*** Opening of THE DATA ***

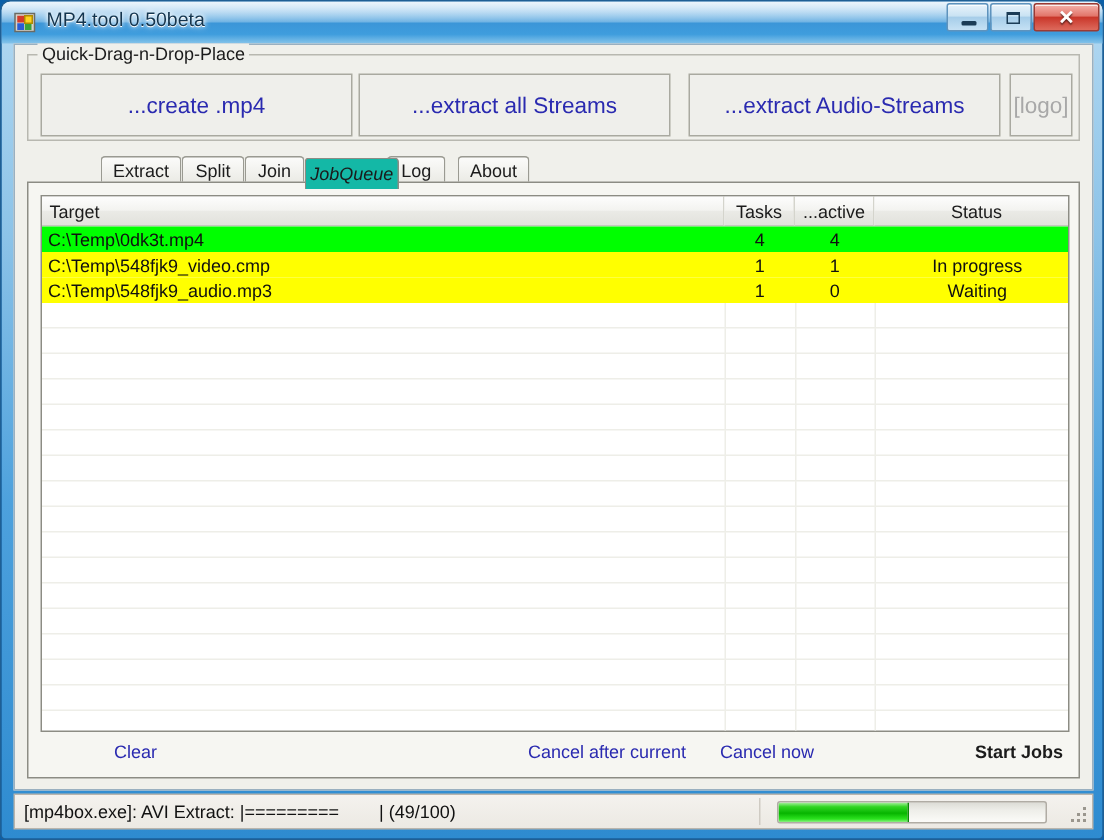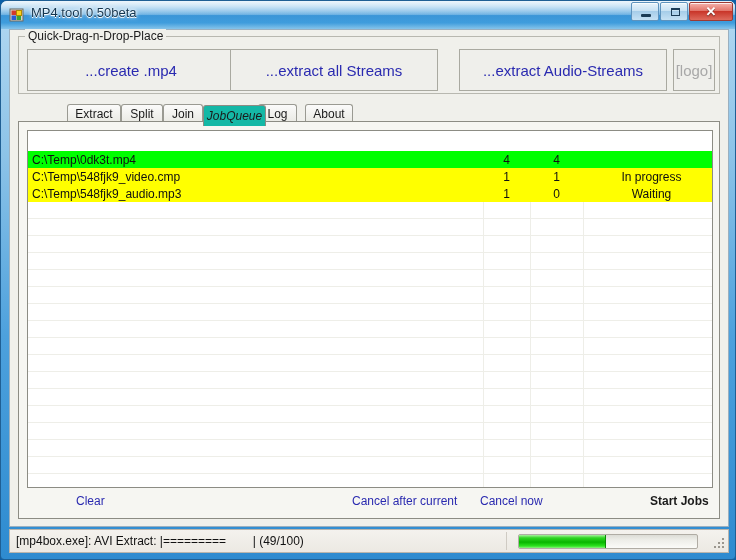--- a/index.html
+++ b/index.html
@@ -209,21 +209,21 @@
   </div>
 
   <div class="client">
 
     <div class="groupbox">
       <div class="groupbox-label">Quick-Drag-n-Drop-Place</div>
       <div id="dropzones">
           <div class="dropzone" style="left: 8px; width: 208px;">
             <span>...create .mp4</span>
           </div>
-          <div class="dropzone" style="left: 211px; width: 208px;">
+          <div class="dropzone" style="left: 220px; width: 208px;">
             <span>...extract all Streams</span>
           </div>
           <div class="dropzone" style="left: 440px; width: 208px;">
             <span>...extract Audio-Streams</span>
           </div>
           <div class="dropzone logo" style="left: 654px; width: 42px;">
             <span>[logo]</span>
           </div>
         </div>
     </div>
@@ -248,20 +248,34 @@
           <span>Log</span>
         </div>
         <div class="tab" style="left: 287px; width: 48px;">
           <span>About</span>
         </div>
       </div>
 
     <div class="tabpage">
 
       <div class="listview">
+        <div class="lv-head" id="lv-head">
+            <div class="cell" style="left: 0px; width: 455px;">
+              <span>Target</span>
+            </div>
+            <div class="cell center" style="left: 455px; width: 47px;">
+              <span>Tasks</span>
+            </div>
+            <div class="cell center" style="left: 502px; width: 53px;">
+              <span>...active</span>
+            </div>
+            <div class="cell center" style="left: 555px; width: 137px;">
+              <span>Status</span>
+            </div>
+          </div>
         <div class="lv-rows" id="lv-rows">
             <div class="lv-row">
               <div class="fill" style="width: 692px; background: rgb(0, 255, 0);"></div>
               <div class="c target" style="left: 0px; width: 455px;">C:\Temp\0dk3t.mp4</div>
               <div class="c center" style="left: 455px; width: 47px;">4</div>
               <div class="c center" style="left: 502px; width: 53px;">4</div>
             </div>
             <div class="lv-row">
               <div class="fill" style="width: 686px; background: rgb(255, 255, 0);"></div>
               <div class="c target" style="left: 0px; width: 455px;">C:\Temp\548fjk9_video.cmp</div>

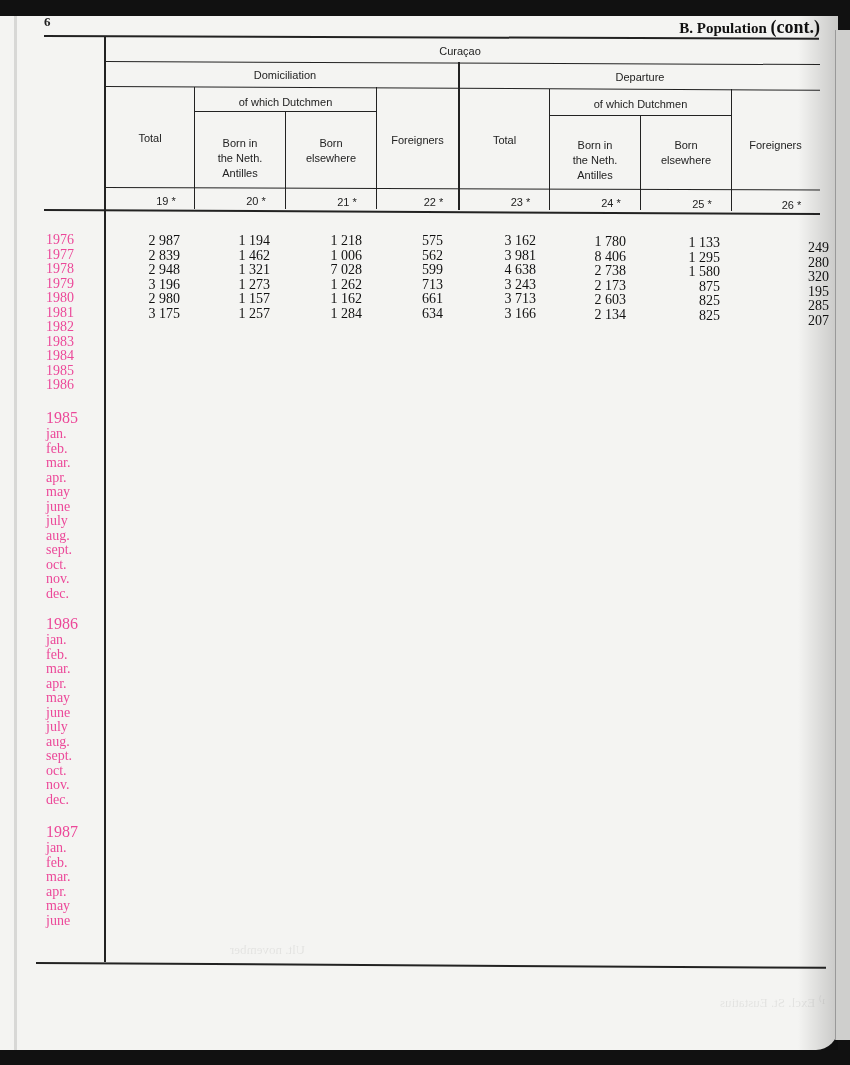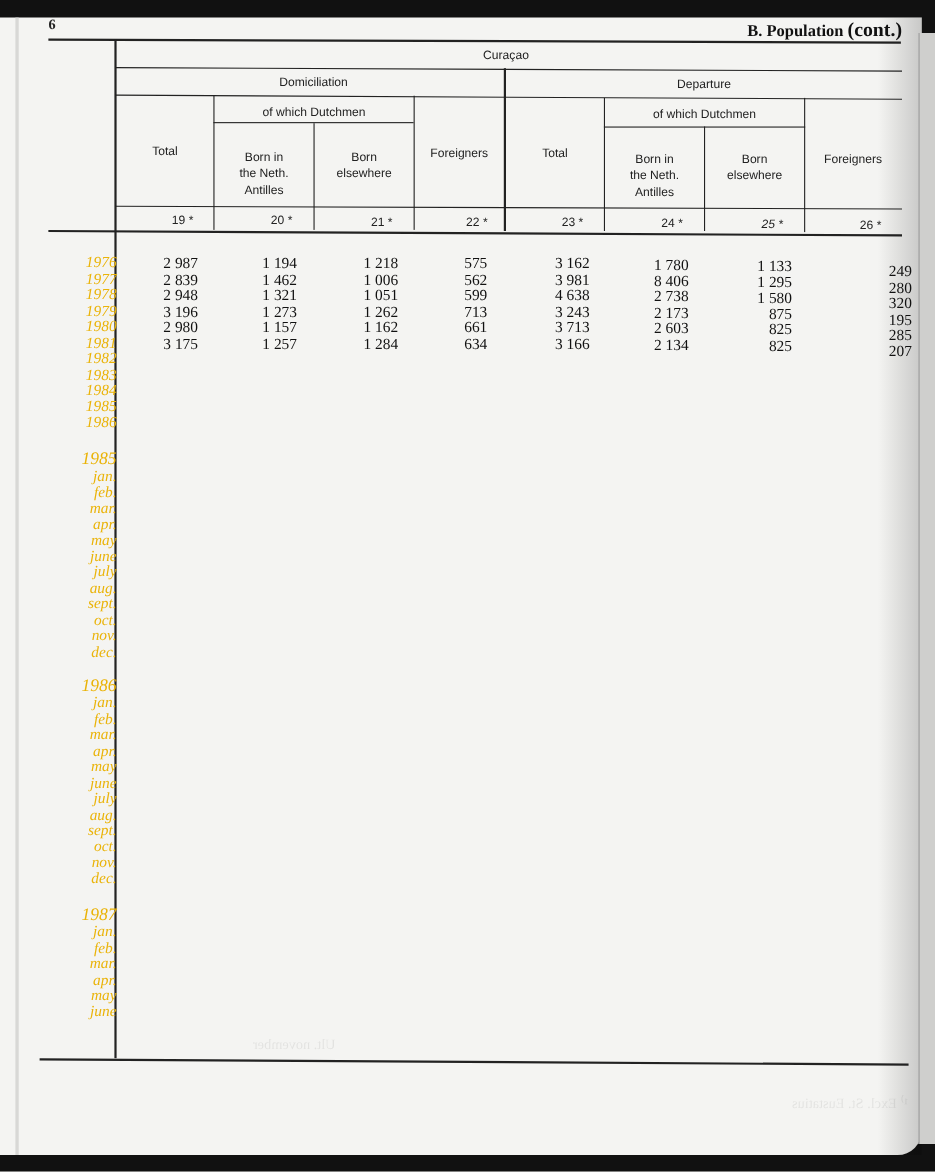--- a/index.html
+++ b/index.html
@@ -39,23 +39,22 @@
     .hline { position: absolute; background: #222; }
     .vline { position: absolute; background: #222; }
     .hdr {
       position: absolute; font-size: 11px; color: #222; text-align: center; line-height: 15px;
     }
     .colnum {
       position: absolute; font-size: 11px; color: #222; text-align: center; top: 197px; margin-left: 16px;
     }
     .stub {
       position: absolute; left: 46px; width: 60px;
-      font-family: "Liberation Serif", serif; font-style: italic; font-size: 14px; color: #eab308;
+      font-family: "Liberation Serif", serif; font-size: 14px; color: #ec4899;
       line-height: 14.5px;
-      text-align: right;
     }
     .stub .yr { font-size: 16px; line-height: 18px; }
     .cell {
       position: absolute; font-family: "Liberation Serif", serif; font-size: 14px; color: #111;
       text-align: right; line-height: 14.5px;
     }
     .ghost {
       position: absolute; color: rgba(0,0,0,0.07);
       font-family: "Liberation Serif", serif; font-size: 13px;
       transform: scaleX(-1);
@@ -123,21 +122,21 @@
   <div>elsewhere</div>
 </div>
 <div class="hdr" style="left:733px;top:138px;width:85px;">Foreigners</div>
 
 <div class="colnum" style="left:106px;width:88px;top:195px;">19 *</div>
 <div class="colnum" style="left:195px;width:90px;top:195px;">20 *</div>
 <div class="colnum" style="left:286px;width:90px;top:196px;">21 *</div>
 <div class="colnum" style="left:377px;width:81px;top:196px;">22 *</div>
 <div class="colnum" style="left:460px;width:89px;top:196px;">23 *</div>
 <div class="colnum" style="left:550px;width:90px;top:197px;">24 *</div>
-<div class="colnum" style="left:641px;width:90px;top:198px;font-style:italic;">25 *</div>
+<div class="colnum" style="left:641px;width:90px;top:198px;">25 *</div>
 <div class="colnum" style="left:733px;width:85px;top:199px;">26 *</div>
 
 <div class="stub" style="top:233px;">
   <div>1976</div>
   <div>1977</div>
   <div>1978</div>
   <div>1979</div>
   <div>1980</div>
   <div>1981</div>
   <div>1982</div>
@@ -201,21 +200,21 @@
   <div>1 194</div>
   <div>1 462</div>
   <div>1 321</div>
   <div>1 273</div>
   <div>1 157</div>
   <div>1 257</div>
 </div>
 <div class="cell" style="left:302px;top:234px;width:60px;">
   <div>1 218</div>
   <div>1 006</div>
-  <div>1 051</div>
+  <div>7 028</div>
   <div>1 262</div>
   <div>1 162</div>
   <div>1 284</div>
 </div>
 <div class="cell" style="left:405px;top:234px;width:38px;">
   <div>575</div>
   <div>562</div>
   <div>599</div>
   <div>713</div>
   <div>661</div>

*** Close of THE DATA ***

Transcribe every record exactly and omit each image.

WRITTEN RESPONSE —
--- a/index.html
+++ b/index.html
@@ -209,21 +209,21 @@
   </div>
 
   <div class="client">
 
     <div class="groupbox">
       <div class="groupbox-label">Quick-Drag-n-Drop-Place</div>
       <div id="dropzones">
           <div class="dropzone" style="left: 8px; width: 208px;">
             <span>...create .mp4</span>
           </div>
-          <div class="dropzone" style="left: 211px; width: 208px;">
+          <div class="dropzone" style="left: 220px; width: 208px;">
             <span>...extract all Streams</span>
           </div>
           <div class="dropzone" style="left: 440px; width: 208px;">
             <span>...extract Audio-Streams</span>
           </div>
           <div class="dropzone logo" style="left: 654px; width: 42px;">
             <span>[logo]</span>
           </div>
         </div>
     </div>
@@ -248,20 +248,34 @@
           <span>Log</span>
         </div>
         <div class="tab" style="left: 287px; width: 48px;">
           <span>About</span>
         </div>
       </div>
 
     <div class="tabpage">
 
       <div class="listview">
+        <div class="lv-head" id="lv-head">
+            <div class="cell" style="left: 0px; width: 455px;">
+              <span>Target</span>
+            </div>
+            <div class="cell center" style="left: 455px; width: 47px;">
+              <span>Tasks</span>
+            </div>
+            <div class="cell center" style="left: 502px; width: 53px;">
+              <span>...active</span>
+            </div>
+            <div class="cell center" style="left: 555px; width: 137px;">
+              <span>Status</span>
+            </div>
+          </div>
         <div class="lv-rows" id="lv-rows">
             <div class="lv-row">
               <div class="fill" style="width: 692px; background: rgb(0, 255, 0);"></div>
               <div class="c target" style="left: 0px; width: 455px;">C:\Temp\0dk3t.mp4</div>
               <div class="c center" style="left: 455px; width: 47px;">4</div>
               <div class="c center" style="left: 502px; width: 53px;">4</div>
             </div>
             <div class="lv-row">
               <div class="fill" style="width: 686px; background: rgb(255, 255, 0);"></div>
               <div class="c target" style="left: 0px; width: 455px;">C:\Temp\548fjk9_video.cmp</div>

--- a/index.html
+++ b/index.html
@@ -39,23 +39,22 @@
     .hline { position: absolute; background: #222; }
     .vline { position: absolute; background: #222; }
     .hdr {
       position: absolute; font-size: 11px; color: #222; text-align: center; line-height: 15px;
     }
     .colnum {
       position: absolute; font-size: 11px; color: #222; text-align: center; top: 197px; margin-left: 16px;
     }
     .stub {
       position: absolute; left: 46px; width: 60px;
-      font-family: "Liberation Serif", serif; font-style: italic; font-size: 14px; color: #eab308;
+      font-family: "Liberation Serif", serif; font-size: 14px; color: #ec4899;
       line-height: 14.5px;
-      text-align: right;
     }
     .stub .yr { font-size: 16px; line-height: 18px; }
     .cell {
       position: absolute; font-family: "Liberation Serif", serif; font-size: 14px; color: #111;
       text-align: right; line-height: 14.5px;
     }
     .ghost {
       position: absolute; color: rgba(0,0,0,0.07);
       font-family: "Liberation Serif", serif; font-size: 13px;
       transform: scaleX(-1);
@@ -123,21 +122,21 @@
   <div>elsewhere</div>
 </div>
 <div class="hdr" style="left:733px;top:138px;width:85px;">Foreigners</div>
 
 <div class="colnum" style="left:106px;width:88px;top:195px;">19 *</div>
 <div class="colnum" style="left:195px;width:90px;top:195px;">20 *</div>
 <div class="colnum" style="left:286px;width:90px;top:196px;">21 *</div>
 <div class="colnum" style="left:377px;width:81px;top:196px;">22 *</div>
 <div class="colnum" style="left:460px;width:89px;top:196px;">23 *</div>
 <div class="colnum" style="left:550px;width:90px;top:197px;">24 *</div>
-<div class="colnum" style="left:641px;width:90px;top:198px;font-style:italic;">25 *</div>
+<div class="colnum" style="left:641px;width:90px;top:198px;">25 *</div>
 <div class="colnum" style="left:733px;width:85px;top:199px;">26 *</div>
 
 <div class="stub" style="top:233px;">
   <div>1976</div>
   <div>1977</div>
   <div>1978</div>
   <div>1979</div>
   <div>1980</div>
   <div>1981</div>
   <div>1982</div>
@@ -201,21 +200,21 @@
   <div>1 194</div>
   <div>1 462</div>
   <div>1 321</div>
   <div>1 273</div>
   <div>1 157</div>
   <div>1 257</div>
 </div>
 <div class="cell" style="left:302px;top:234px;width:60px;">
   <div>1 218</div>
   <div>1 006</div>
-  <div>1 051</div>
+  <div>7 028</div>
   <div>1 262</div>
   <div>1 162</div>
   <div>1 284</div>
 </div>
 <div class="cell" style="left:405px;top:234px;width:38px;">
   <div>575</div>
   <div>562</div>
   <div>599</div>
   <div>713</div>
   <div>661</div>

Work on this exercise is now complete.